Os senhores já sabem: quanto mais medo se tem, mais ordens se dá. Quanto mais ordens se dá, mais ordens precisamos receber.
Alguém disse que a esperança alimenta multidões. Pois eu digo: o desespero cria exércitos alucinados.
Certa vez a minha vó perguntou-lhe:
– Uma coisa sempre me fez espécie Por que é que você, minha nora, nunca foi racista?
– Não sei – respondeu a minha mãe – Sempre foi muito distraída.
Alguns dos momentos mais felizes de sua vida foram passados nesse tempo tão infeliz. Aceitar que toda a nossa vida tivesse sido um inferno seria dar um prêmio aos opressores.
À esquerda estão os que morreram na guerra colonial, mais ao fundo estão os da guerra civil. Todos os outros – diz ele – simplesmente faleceram. A vida aqui é uma outra guerra – acrescenta. – A gente chega a ter vergonha de ser um sobrevivente.

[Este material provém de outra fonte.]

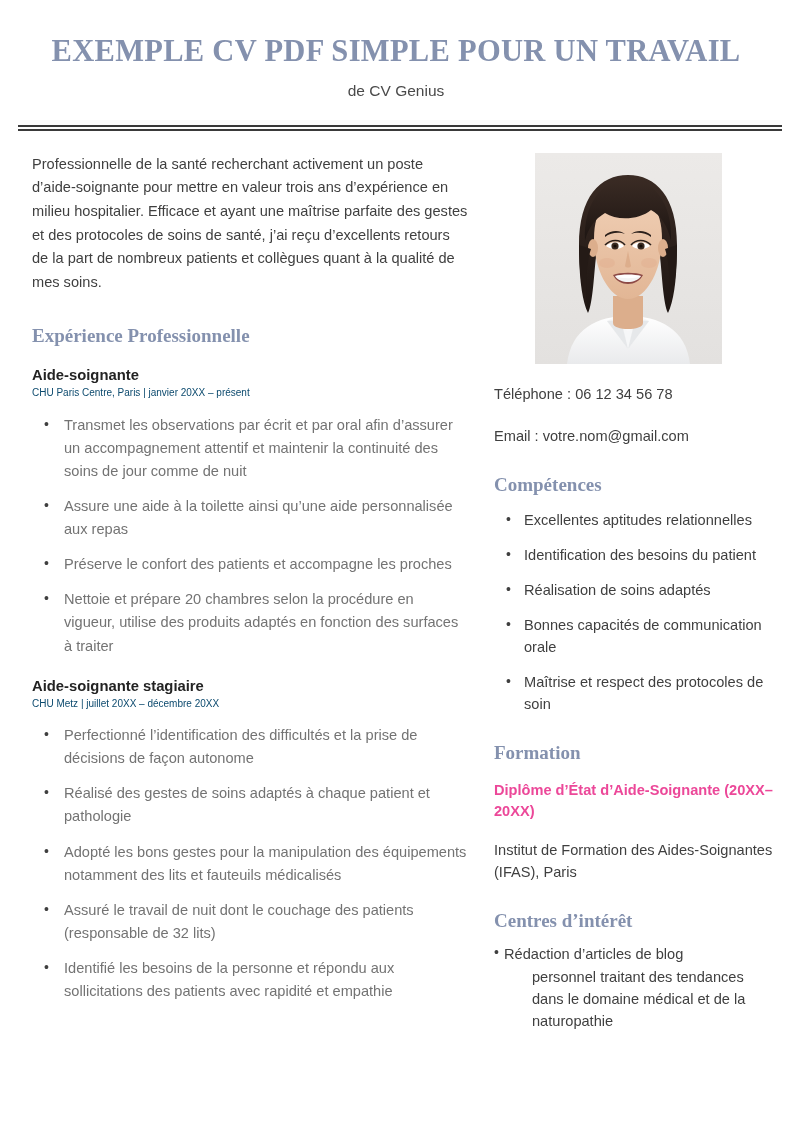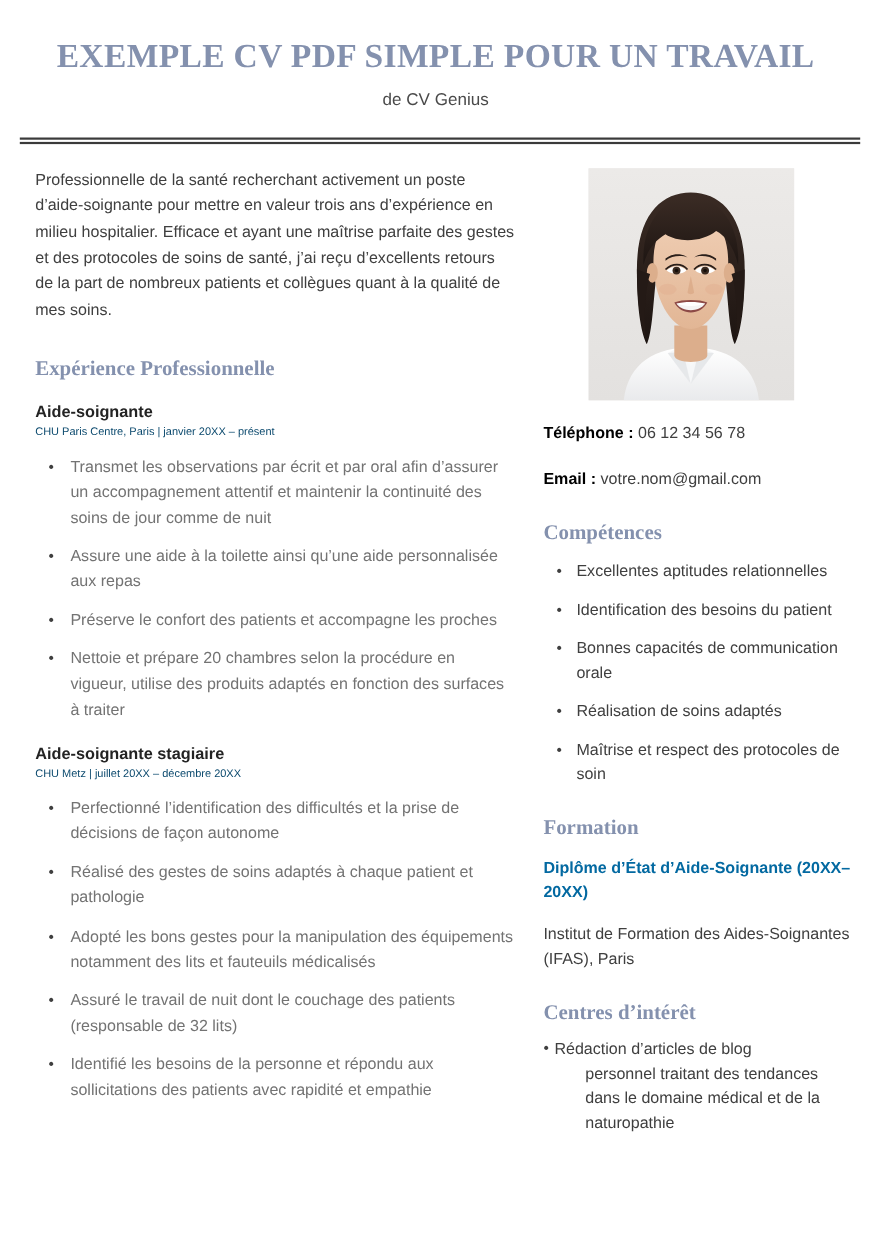--- a/index.html
+++ b/index.html
@@ -126,22 +126,22 @@
   .photo-wrap svg { display: block; }
 
   .contact-line {
     font-size: 14.6px;
     line-height: 1.5;
     color: #3f3f3f;
     margin-top: 20px;
   }
   .contact-line:first-of-type { margin-top: 32px; }
   .contact-label {
-    font-weight: bold;
-    color: #000000;
+    font-weight: normal;
+    color: #404040;
   }
 
   .col-right .section-heading { margin-top: 26px; }
 
   ul.bullets-right {
     list-style: none;
     margin: 14px 0 0 0;
     padding: 0;
   }
   ul.bullets-right > li {
@@ -157,21 +157,21 @@
     position: absolute;
     left: 12px;
     top: -1px;
     font-size: 14px;
     color: #3f3f3f;
   }
 
   .edu-degree {
     font-size: 14.6px;
     font-weight: bold;
-    color: #0369a1;
+    color: #ec4899;
     line-height: 1.42;
     margin-top: 16px;
   }
   .edu-school {
     font-size: 14.6px;
     color: #3f3f3f;
     line-height: 1.5;
     margin-top: 18px;
   }
 
@@ -320,22 +320,22 @@
 
     <div class="contact-line">
       <span class="contact-label">Email :</span>
       <span>votre.nom@gmail.com</span>
     </div>
 
     <h2 class="section-heading">Compétences</h2>
     <ul class="bullets-right">
       <li>Excellentes aptitudes relationnelles</li>
       <li>Identification des besoins du patient</li>
+      <li>Réalisation de soins adaptés</li>
       <li>Bonnes capacités de communication orale</li>
-      <li>Réalisation de soins adaptés</li>
       <li>Maîtrise et respect des protocoles de soin</li>
     </ul>
 
     <h2 class="section-heading">Formation</h2>
     <div class="edu-degree">Diplôme d’État d’Aide-Soignante (20XX–20XX)</div>
     <div class="edu-school">Institut de Formation des Aides-Soignantes (IFAS), Paris</div>
 
     <h2 class="section-heading">Centres d’intérêt</h2>
     <ul class="bullets-tight">
       <li>

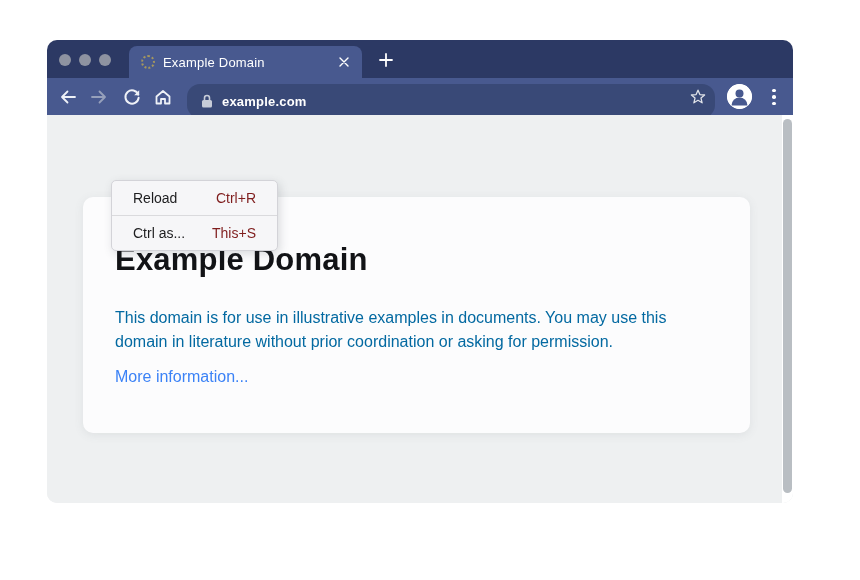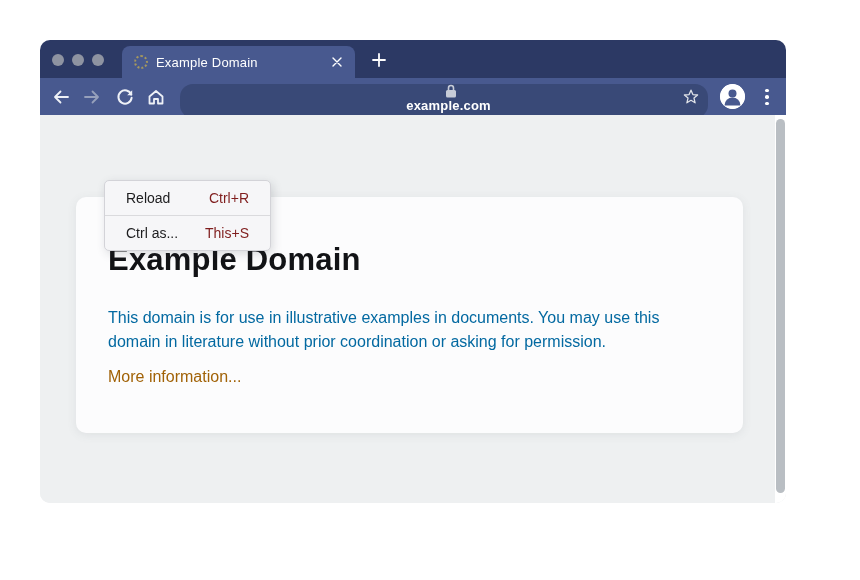--- a/index.html
+++ b/index.html
@@ -1,20 +1,20 @@
 <!DOCTYPE html>
 <html><head>
 <meta charset="utf-8">
 <style>
   * { margin: 0; padding: 0; box-sizing: border-box; }
   html, body { width: 860px; height: 580px; background: #ffffff; font-family: "Liberation Sans", "DejaVu Sans", sans-serif; }
   .stage { position: relative; width: 860px; height: 580px; overflow: hidden; }
 
   
-  .window { position: absolute; left: 40px; top: 40px; width: 746px; height: 463px;
+  .window { position: absolute; left: 47px; top: 40px; width: 746px; height: 463px;
             border-radius: 10px; overflow: hidden; background: #eef0f1; }
 
   
   .tabstrip { position: absolute; left: 0; top: 0; width: 100%; height: 38px; background: #2c3964; }
   .traffic { position: absolute; left: 12px; top: 14px; display: flex; gap: 8px; }
   .traffic .dot { width: 12px; height: 12px; border-radius: 50%; background: #8e93a1; }
   .tab { position: absolute; left: 82px; top: 6px; width: 233px; height: 32px; background: #48598f;
          border-radius: 8px 8px 0 0; display: flex; align-items: center; }
   .favicon { width: 14px; height: 14px; margin-left: 12px; border-radius: 50%;
              border: 2px dotted #a4975f; }
@@ -23,21 +23,21 @@
                align-items: center; justify-content: center; }
   .newtab { position: absolute; left: 326px; top: 8px; width: 26px; height: 24px; display: flex;
             align-items: center; justify-content: center; }
 
   
   .toolbar { position: absolute; left: 0; top: 38px; width: 100%; height: 37px; background: #48598f; }
   .navbtn { position: absolute; top: 6px; width: 26px; height: 26px; display: flex;
             align-items: center; justify-content: center; }
   .btn-back { left: 8px; } .btn-fwd { left: 39px; } .btn-reload { left: 72px; } .btn-home { left: 103px; }
   .addrbar { position: absolute; left: 140px; top: 6px; width: 528px; height: 34px; background: #394977;
-             border-radius: 13px; display: flex; align-items: center; flex-direction: column; }
+             border-radius: 13px; display: flex; align-items: center; }
   .addr-lock { margin-left: 14px; display: flex; align-items: center; }
   .addr-url { margin-left: 9px; color: #ffffff; font-size: 13px; font-weight: 700; letter-spacing: .2px; }
   .addr-star { position: absolute; right: 8px; top: 4px; width: 18px; height: 18px; }
   .avatar { position: absolute; left: 680px; top: 6px; width: 25px; height: 25px; border-radius: 50%;
             background: #ffffff; overflow: hidden; }
   .avatar svg { display: block; }
   .kebab { position: absolute; left: 721px; top: 7px; width: 12px; height: 24px; display: flex;
            flex-direction: column; align-items: center; justify-content: center; gap: 3px; }
   .kebab .kdot { width: 3.5px; height: 3.5px; border-radius: 50%; background: #ffffff; }
 
@@ -46,21 +46,21 @@
   .scroll-track { position: absolute; right: 0; top: 0; width: 11px; height: 100%; background: #ffffff; }
   .scroll-thumb { position: absolute; right: 1px; top: 4px; width: 9px; height: 374px;
                   background: #b9bec3; border-radius: 5px; }
 
   .card { position: absolute; left: 36px; top: 82px; width: 667px; height: 236px; background: #fcfcfd;
           border-radius: 10px; box-shadow: 0 2px 10px rgba(90,96,110,0.10);
           padding: 45px 40px 0 32px; }
   .card h1 { font-size: 31px; line-height: 36px; font-weight: 700; color: #121316; margin: 0 0 28px 0;
              letter-spacing: .2px; }
   .card p { font-size: 16px; line-height: 24px; color: #0369a1; width: 588px; margin: 0 0 14px 0; }
-  .card a { font-size: 16px; color: #a16207; text-decoration: none; }
+  .card a { font-size: 16px; color: #3b82f6; text-decoration: none; }
 
   
   .ctxmenu { position: absolute; left: 64px; top: 65px; width: 167px; background: #f6f6f8;
              border: 1px solid #d3d3d8; border-radius: 5px;
              box-shadow: 2px 3px 10px rgba(60,64,75,0.18); z-index: 5; }
   .ctxrow { height: 34px; display: flex; align-items: center; justify-content: space-between;
             padding: 17px 21px; cursor: default; }
   .ctxrow .lbl { font-size: 14px; color: #1d1d1f; }
   .ctxrow .sc  { font-size: 14px; color: #7f1d1d; }
   .ctxsep { height: 1px; background: #dadadd; margin: 0; }

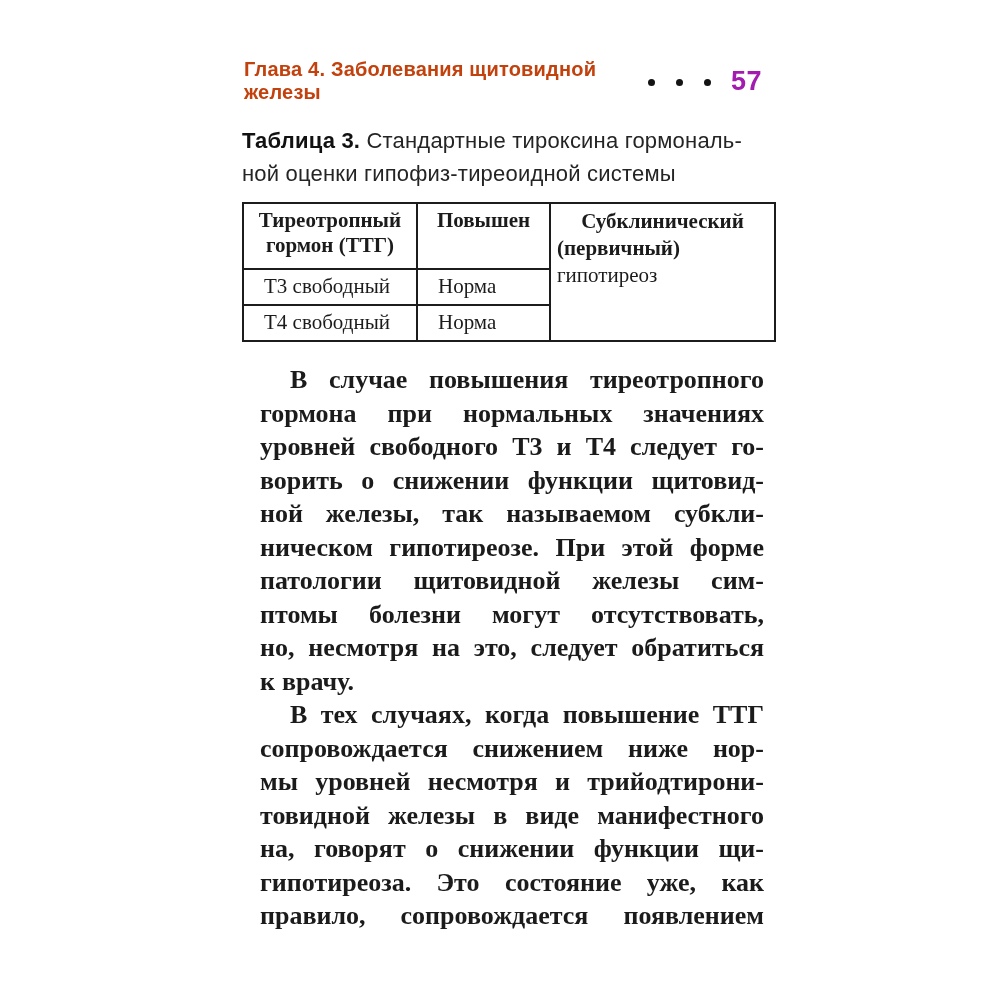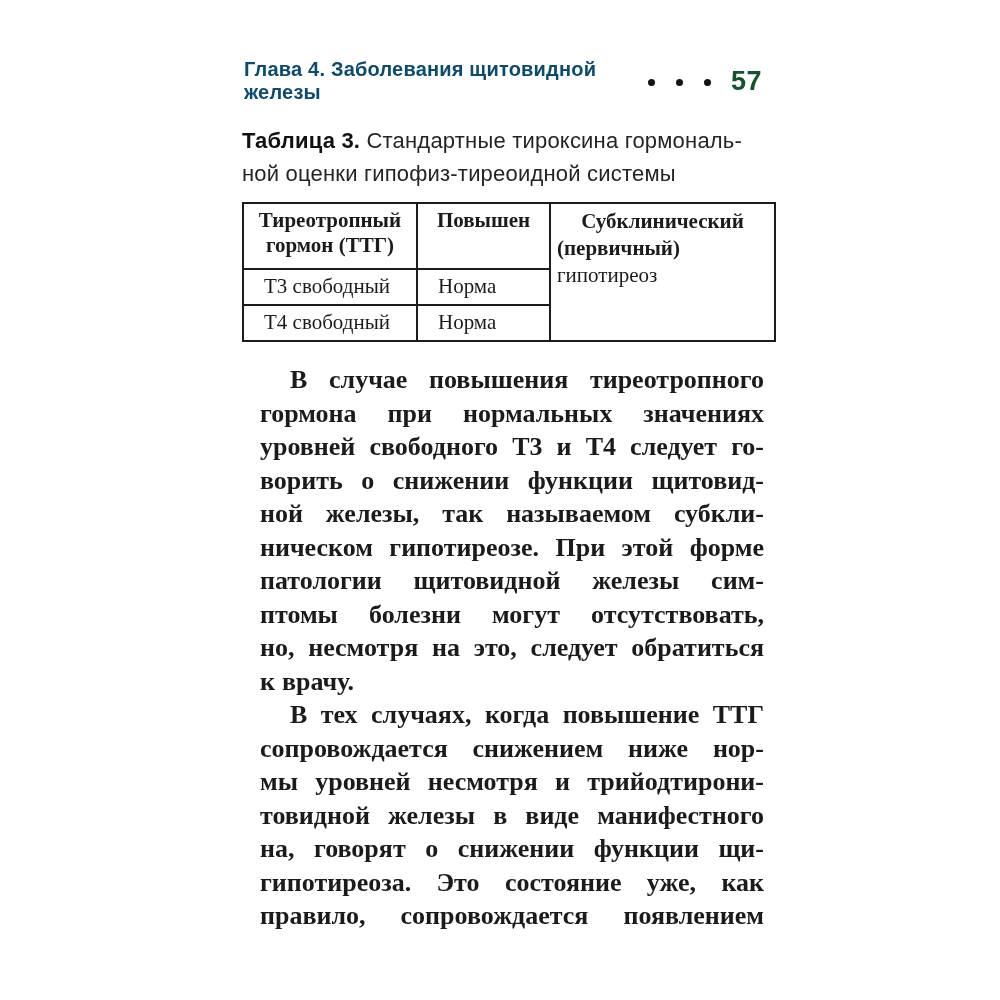--- a/index.html
+++ b/index.html
@@ -6,25 +6,25 @@
   .page {
     position:relative; width:1000px; height:1000px; background:#ffffff;
     font-family:"Liberation Serif", serif; color:#1b1b1b; overflow:hidden;
   }
   
   .header {
     position:absolute; left:244px; top:58px; width:518px;
     display:flex; justify-content:space-between; align-items:center;
     font-family:"Liberation Sans", sans-serif;
   }
-  .header-title { font-size:20px; font-weight:600; letter-spacing:0.2px; color:#0c4a6e; }
+  .header-title { font-size:20px; font-weight:600; letter-spacing:0.2px; color:#c2410c; }
   .header-right { display:flex; align-items:center; }
   .dots { display:flex; align-items:center; gap:21px; margin-right:20px; padding-top:3px; }
   .dot { width:7px; height:7px; border-radius:50%; background:#141414; }
-  .page-number { font-size:27px; font-weight:700; color:#14532d; letter-spacing:0.5px; }
+  .page-number { font-size:27px; font-weight:700; color:#a21caf; letter-spacing:0.5px; }
   
   .caption {
     position:absolute; left:242px; top:124px; width:516px;
     font-family:"Liberation Sans", sans-serif; font-size:22px; line-height:33px;
     font-weight:500; color:#242424; letter-spacing:0.2px;
   }
   .caption b { font-weight:700; color:#111; }
   
   .tablewrap { position:absolute; left:242px; top:202px;border-radius:20px; }
   table.results { border-collapse:collapse; table-layout:fixed; }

Quando um regime começa a prender os poetas é porque esse regime está perdido. Se os senhores fossem inteligentes procediam exatamente ao inverso: concediam um prêmio ao Adriano. É assim que se cala um escritor.
As estradas de um filho são as costas de sua mãe.
Agora que já posso entrar na piscina, deixou de haver piscina. Esta é a metáfora da minha vida; Agora que já posso entrar, deixou de haver dentro.
Havia dois inimigos da inspiração poética: o primeiro era ser saudável num mundo tão doente; o segundo era ser feliz num mundo tão injusto.